-- Material shown follows --
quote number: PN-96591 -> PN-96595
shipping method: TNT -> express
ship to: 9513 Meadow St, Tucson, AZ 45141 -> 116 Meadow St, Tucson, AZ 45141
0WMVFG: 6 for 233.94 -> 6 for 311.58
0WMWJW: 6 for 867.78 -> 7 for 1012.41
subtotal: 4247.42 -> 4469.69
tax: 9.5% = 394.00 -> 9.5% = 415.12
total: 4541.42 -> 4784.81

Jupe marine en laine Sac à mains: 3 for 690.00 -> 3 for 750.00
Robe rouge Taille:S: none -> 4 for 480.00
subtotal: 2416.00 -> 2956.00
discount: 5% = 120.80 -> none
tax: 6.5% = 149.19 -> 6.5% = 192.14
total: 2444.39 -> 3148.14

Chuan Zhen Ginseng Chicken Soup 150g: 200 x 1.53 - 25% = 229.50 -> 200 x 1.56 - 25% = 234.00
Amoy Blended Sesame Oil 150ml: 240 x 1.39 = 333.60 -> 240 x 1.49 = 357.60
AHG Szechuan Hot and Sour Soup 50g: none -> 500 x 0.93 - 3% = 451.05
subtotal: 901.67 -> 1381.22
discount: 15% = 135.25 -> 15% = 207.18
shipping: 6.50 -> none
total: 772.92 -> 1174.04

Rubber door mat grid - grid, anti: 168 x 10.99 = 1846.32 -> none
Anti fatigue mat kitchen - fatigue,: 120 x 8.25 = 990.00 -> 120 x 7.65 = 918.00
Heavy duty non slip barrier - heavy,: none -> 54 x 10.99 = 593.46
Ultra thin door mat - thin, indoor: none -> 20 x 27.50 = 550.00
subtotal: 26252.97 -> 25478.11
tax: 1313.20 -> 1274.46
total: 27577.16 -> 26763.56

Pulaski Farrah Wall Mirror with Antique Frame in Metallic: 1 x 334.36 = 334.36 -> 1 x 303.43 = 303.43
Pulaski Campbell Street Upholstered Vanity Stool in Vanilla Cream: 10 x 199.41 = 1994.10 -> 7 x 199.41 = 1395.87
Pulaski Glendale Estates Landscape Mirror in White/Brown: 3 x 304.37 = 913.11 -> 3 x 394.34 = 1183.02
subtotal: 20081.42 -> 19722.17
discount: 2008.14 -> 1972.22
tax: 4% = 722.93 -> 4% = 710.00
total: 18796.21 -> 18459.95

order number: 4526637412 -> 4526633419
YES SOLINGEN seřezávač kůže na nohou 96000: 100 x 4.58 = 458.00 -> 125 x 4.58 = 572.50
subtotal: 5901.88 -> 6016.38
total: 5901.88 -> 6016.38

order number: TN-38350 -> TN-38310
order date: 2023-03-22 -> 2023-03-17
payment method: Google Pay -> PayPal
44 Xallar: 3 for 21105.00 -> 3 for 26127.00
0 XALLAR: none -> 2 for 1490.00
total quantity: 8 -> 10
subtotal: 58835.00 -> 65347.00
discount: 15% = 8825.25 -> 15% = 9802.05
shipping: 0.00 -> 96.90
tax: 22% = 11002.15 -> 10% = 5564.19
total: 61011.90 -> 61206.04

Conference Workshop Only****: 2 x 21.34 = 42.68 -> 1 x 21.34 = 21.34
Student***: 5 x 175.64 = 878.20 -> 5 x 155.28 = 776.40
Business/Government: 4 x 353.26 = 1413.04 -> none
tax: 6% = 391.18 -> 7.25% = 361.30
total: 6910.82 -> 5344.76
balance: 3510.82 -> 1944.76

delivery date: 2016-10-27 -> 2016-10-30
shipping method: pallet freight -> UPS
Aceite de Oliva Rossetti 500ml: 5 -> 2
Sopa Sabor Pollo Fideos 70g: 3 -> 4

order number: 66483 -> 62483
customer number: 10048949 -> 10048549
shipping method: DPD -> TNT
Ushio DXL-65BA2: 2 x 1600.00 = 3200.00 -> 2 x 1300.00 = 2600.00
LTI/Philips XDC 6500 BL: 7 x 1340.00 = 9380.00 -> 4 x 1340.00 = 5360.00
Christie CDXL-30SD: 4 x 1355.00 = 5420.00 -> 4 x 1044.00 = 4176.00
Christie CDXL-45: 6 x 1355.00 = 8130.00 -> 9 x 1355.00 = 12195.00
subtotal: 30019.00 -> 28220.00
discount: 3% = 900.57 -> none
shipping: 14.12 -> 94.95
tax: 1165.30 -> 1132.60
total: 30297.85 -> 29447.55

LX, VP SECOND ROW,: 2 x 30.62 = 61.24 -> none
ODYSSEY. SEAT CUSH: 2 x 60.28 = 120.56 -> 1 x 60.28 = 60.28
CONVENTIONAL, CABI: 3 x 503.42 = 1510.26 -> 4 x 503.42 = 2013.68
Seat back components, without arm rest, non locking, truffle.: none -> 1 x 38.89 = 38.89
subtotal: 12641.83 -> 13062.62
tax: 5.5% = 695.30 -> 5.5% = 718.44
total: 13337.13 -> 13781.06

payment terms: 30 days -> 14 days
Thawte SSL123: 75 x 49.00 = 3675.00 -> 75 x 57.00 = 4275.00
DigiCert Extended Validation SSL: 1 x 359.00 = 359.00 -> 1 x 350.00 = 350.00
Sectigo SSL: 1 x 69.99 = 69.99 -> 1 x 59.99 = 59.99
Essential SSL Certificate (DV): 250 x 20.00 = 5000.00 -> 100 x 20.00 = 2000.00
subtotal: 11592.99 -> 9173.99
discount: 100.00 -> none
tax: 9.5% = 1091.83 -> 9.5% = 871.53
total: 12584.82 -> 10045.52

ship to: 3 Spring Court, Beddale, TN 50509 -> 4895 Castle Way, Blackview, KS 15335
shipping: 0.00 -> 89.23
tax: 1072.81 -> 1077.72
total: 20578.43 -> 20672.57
-- Material shown concluded --
## [Exercise details]
There is a run of lines above from the one with "Ultra thin door" to the one with "discount: 15% = 8825.25 -> 15% = 9802.05"; print exactly that run, both ends included, and nothing else.

## [Completed task]
Ultra thin door mat - thin, indoor: none -> 20 x 27.50 = 550.00
subtotal: 26252.97 -> 25478.11
tax: 1313.20 -> 1274.46
total: 27577.16 -> 26763.56

Pulaski Farrah Wall Mirror with Antique Frame in Metallic: 1 x 334.36 = 334.36 -> 1 x 303.43 = 303.43
Pulaski Campbell Street Upholstered Vanity Stool in Vanilla Cream: 10 x 199.41 = 1994.10 -> 7 x 199.41 = 1395.87
Pulaski Glendale Estates Landscape Mirror in White/Brown: 3 x 304.37 = 913.11 -> 3 x 394.34 = 1183.02
subtotal: 20081.42 -> 19722.17
discount: 2008.14 -> 1972.22
tax: 4% = 722.93 -> 4% = 710.00
total: 18796.21 -> 18459.95

order number: 4526637412 -> 4526633419
YES SOLINGEN seřezávač kůže na nohou 96000: 100 x 4.58 = 458.00 -> 125 x 4.58 = 572.50
subtotal: 5901.88 -> 6016.38
total: 5901.88 -> 6016.38

order number: TN-38350 -> TN-38310
order date: 2023-03-22 -> 2023-03-17
payment method: Google Pay -> PayPal
44 Xallar: 3 for 21105.00 -> 3 for 26127.00
0 XALLAR: none -> 2 for 1490.00
total quantity: 8 -> 10
subtotal: 58835.00 -> 65347.00
discount: 15% = 8825.25 -> 15% = 9802.05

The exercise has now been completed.